Repressão na Síria deixa 21 mortos; importante opositor é preso

Forças de Segurança abrem fogo contra manifestantes em Homs e Hama, deixando dezenas de feridos

iG São Paulo |

AFP
Reprodução de vídeo baixado do YouTube mostra sírios protestando em Kofr Bel
Forças de segurança da Síria abriram fogo contra manifestantes nesta sexta-feira, deixando pelo menos 21 mortos e vários outros gravemente feridos enquanto milhares participavam de manifestações em todo o país reivindicando o fim do regime do presidente Bashar al-Assad, disseram testemunhas e ativistas.

A condenação internacional vem aumentando enquanto o levante sírio entra em sua sétima semana sem sinais de quando chegará ao fim.

Nesta sexta-feira, o secretário-geral da ONU, Ban Ki-moon, disse que a Síria concordou em permitir que equipes da organização entrem no país para verificar a situação humanitária local. Além disso, a União Europeia anunciou ter alcançado um acordo para impor sanções a membros do regime. As punições devem ser adotadas formalmente no início da próxima semana.

A repressão das forças de segurança foi feita durante protestos em Homs, a 160 km ao norte de Damasco, e Hama, segundo fontes dos direitos humanos. De acordo com o ativista Ammar Qurabi, "seis mortes (foram) confirmadas em Hama e 15 em Homs", disse Qurabi à Reuters, diretor da Organização Nacional para Direitos Humanos na Síria, por telefone do Egito. Citando uma fonte não identificada, a agência Associated Press afirmou que o número de mortos seria 30.

Qurabi também afirmou que os residentes da cidade costeira de Banias temem pelo Exército que, segundo eles, estaria a quatro quilômetros de distância e poderia invadir a cidade.

Além disso, um dos principais opositores do governo, Riad Seif, foi preso em Damasco, informou à AFP o presidente do Observatório de Direitos Humanos sírio, Rami Abdel Rahman. "Ele foi preso depois da oração de sexta-feira, perto da mesquita de Al Hassan", indicou o presidente da organização não-governamental (ONG).

Vários tanques entraram nesta sexta-feira em Homs, a terceira cidade da Síria, ao mesmo tempo em que vários opositores ao regime de Assad se manifestavam em vários lugares do país, desafiando a proibição anunciada na quinta-feira pelo Ministério do Interior.

"Hoje é a sexta-feira do desafio. É uma mensagem a todos os que têm consciência da situação. Não nos mexeremos. Nos sacrificaremos pela liberdade, a dignidade e o orgulho (...)", afirma um texto publicado no site "The Syrian Revolution 2011", criado por jovens militantes.

O Ministério do Interior pediu em um comunicado à população que não participasse de manifestações ou vigílias, para que a "estabilidade e a segurança" retornem e para "ajudar as autoridades a cumprir com sua missão". O ministério também indicou ter "libertado 361 pessoas que se renderam à polícia".

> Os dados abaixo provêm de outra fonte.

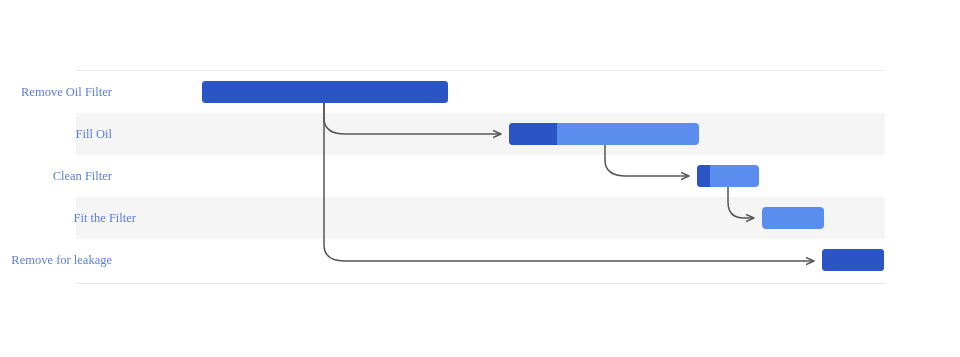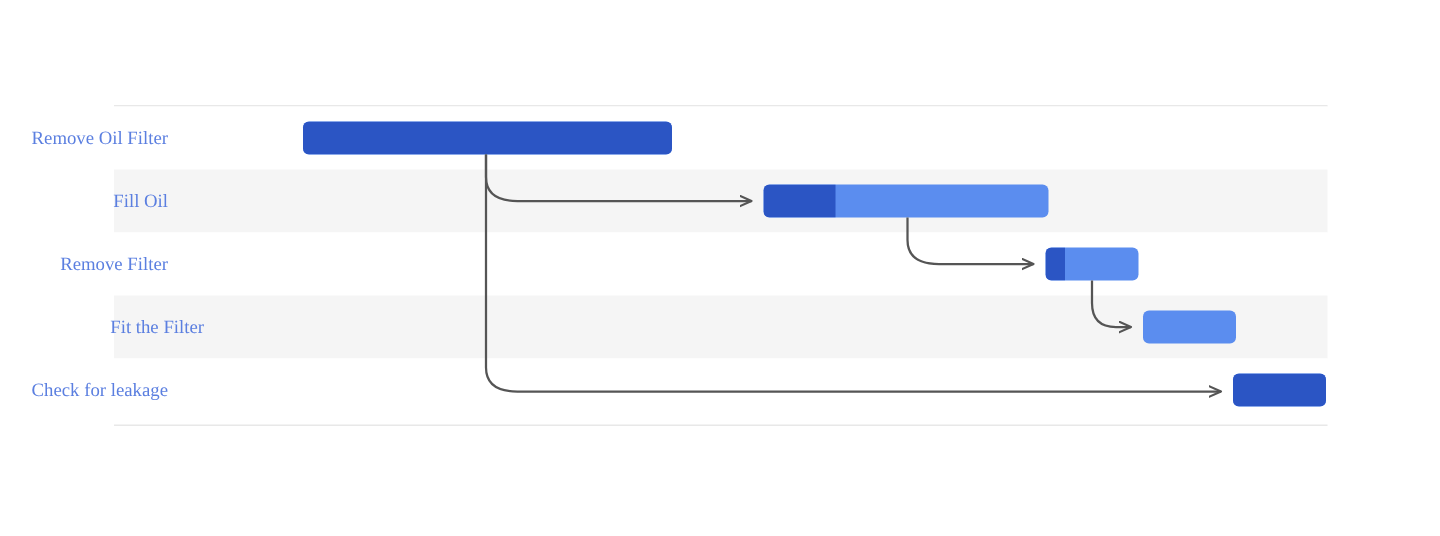"Remove Filter" span.row-label { text: Remove -> Clean }
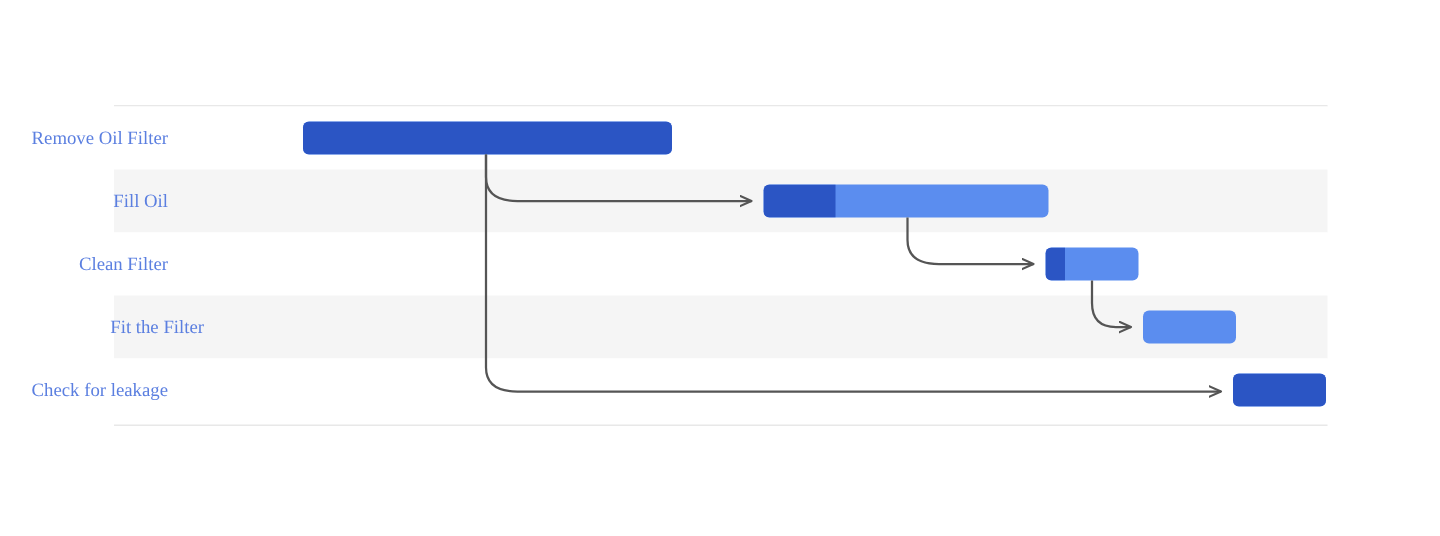"Check for leakage" span.row-label { text: Check -> Remove }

Desde o início dos protestos, em meados do mês passado, morreram na Síria mais de 580 civis e mais de 100 membros do Exército e das forças de segurança, segundo grupos de direitos humanos.

Cruz Vermelha

Uma equipe da Cruz Vermelha formada por 15 membros, entre eles um médico e voluntários de primeiros socorros, conseguiu entrar nesta quinta-feira na cidade síria de Deraa (sul), que tinha sido bloqueada pelo Exército do país desde 25 de abril, segundo anunciou o organismo humanitário.

Trata-se de uma equipe conjunta do Comitê Internacional da Cruz Vermelha (CICV), do Crescente Vermelho sírio e da Federação Internacional de Sociedades da Cruz Vermelha e do Crescente Vermelho, que chegou com dois caminhões com 32 metros cúbicos de água potável e outros dois caminhões carregados de pacotes com alimentos, leite e material médico.

"Nossa prioridade é ajudar o povo de Deraa, porque essa é a cidade que foi mais duramente golpeada pela violência", disse Marianne Gasser, chefe da delegação do CICV em Damasco, após chegar a Deraa. "Nosso principal objetivo agora é proporcionar assistência médica de urgência assim como ajuda alimentar e obter um quadro claro de quais são as necessidades humanitárias da população", acrescentou.

A equipe visitou o Hospital Governamental de Deraa, onde se reuniu com o pessoal médico e com alguns pacientes e onde foi informada de que as principais necessidades são leite infantil e remédios para doenças crônicas.

"Essa breve visita a Deraa é um passo positivo. Voltaremos dentro de alguns dias", disse Marianne. "Esperamos poder entregar mais ajuda a Deraa e a outras cidades", afirmou.

Segundo informaram as autoridades sírias, na quinta-feira o Exército sírio começou a retirar suas unidades de maneira gradual de Deraa, onde entrou em 25 de abril para sufocar os protestos.